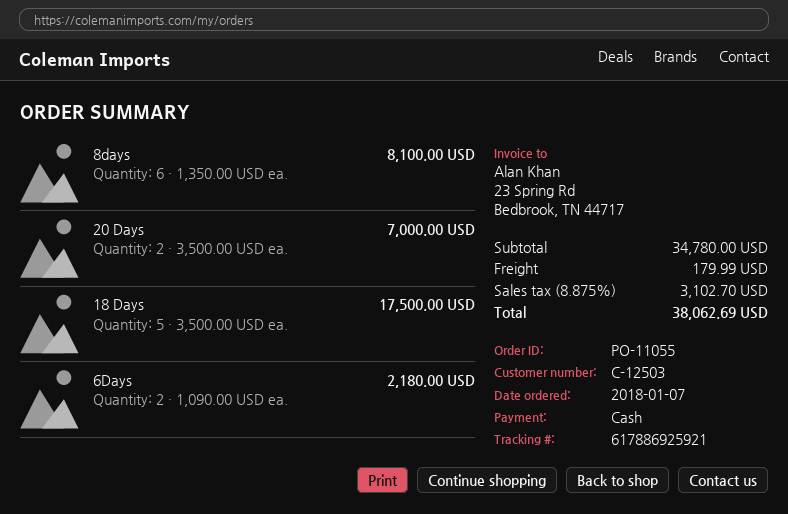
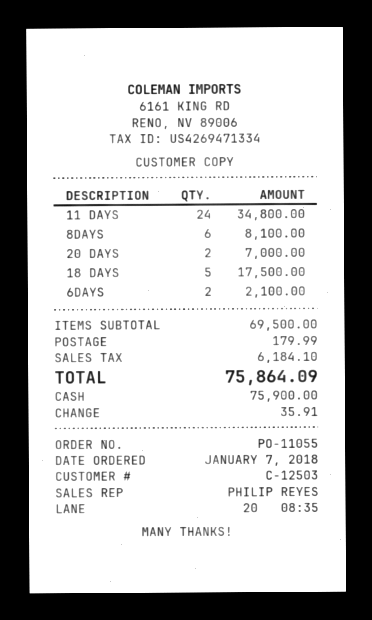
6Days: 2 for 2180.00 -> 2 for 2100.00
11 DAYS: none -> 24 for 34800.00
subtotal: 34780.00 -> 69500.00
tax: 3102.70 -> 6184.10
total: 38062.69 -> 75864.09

==

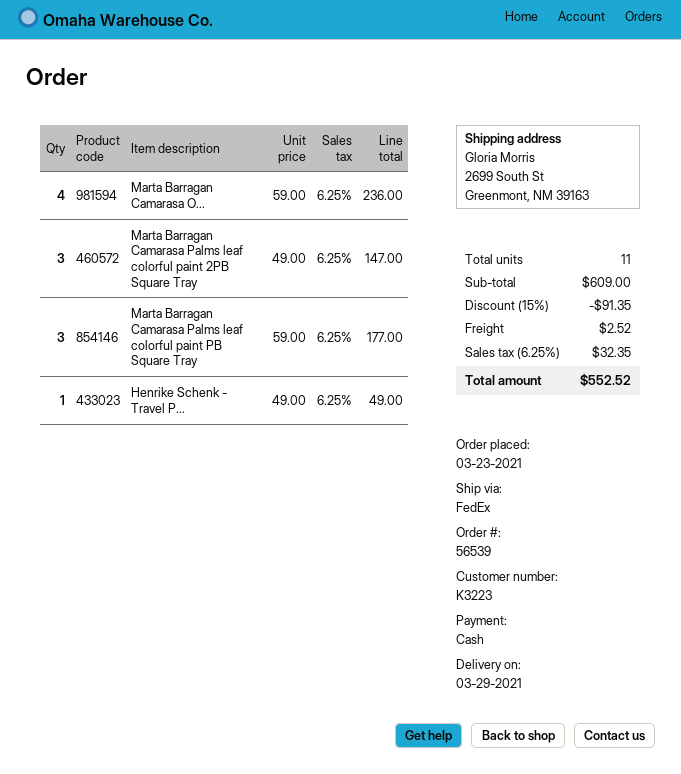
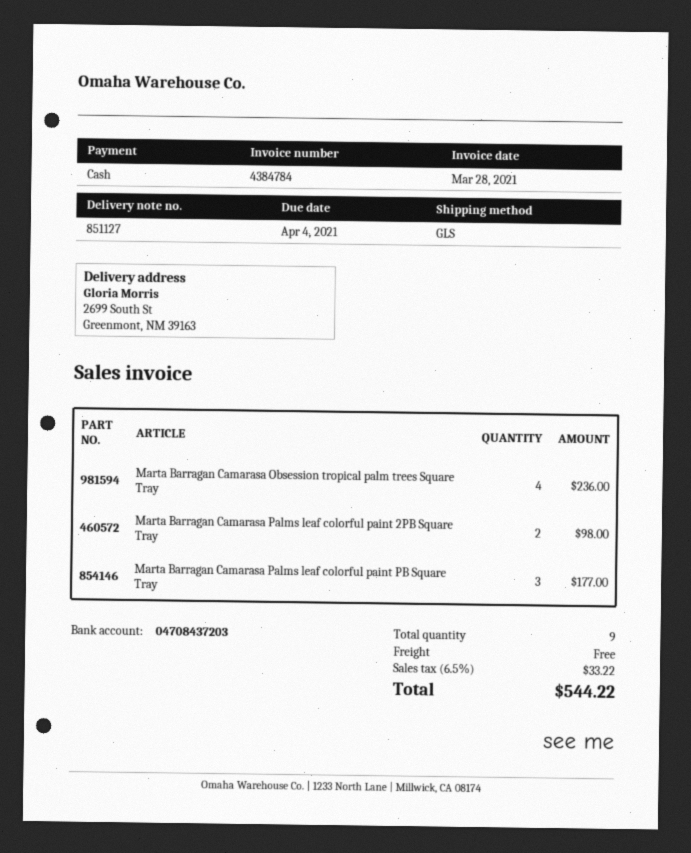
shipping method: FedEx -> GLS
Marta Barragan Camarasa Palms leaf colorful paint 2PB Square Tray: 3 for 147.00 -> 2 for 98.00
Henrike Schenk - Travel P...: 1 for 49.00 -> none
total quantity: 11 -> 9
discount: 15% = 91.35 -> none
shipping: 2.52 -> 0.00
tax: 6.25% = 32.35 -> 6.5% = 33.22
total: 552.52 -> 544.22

◆ Aim of the task
From the entries above, write out only the lines starting at the line that holds "6Days: 2 for 2180.00 -> 2 for 2100.00" and ending at the line that holds "total: 38062.69 -> 75864.09", keeping both and matching them exactly.

◆ Solution for this task
6Days: 2 for 2180.00 -> 2 for 2100.00
11 DAYS: none -> 24 for 34800.00
subtotal: 34780.00 -> 69500.00
tax: 3102.70 -> 6184.10
total: 38062.69 -> 75864.09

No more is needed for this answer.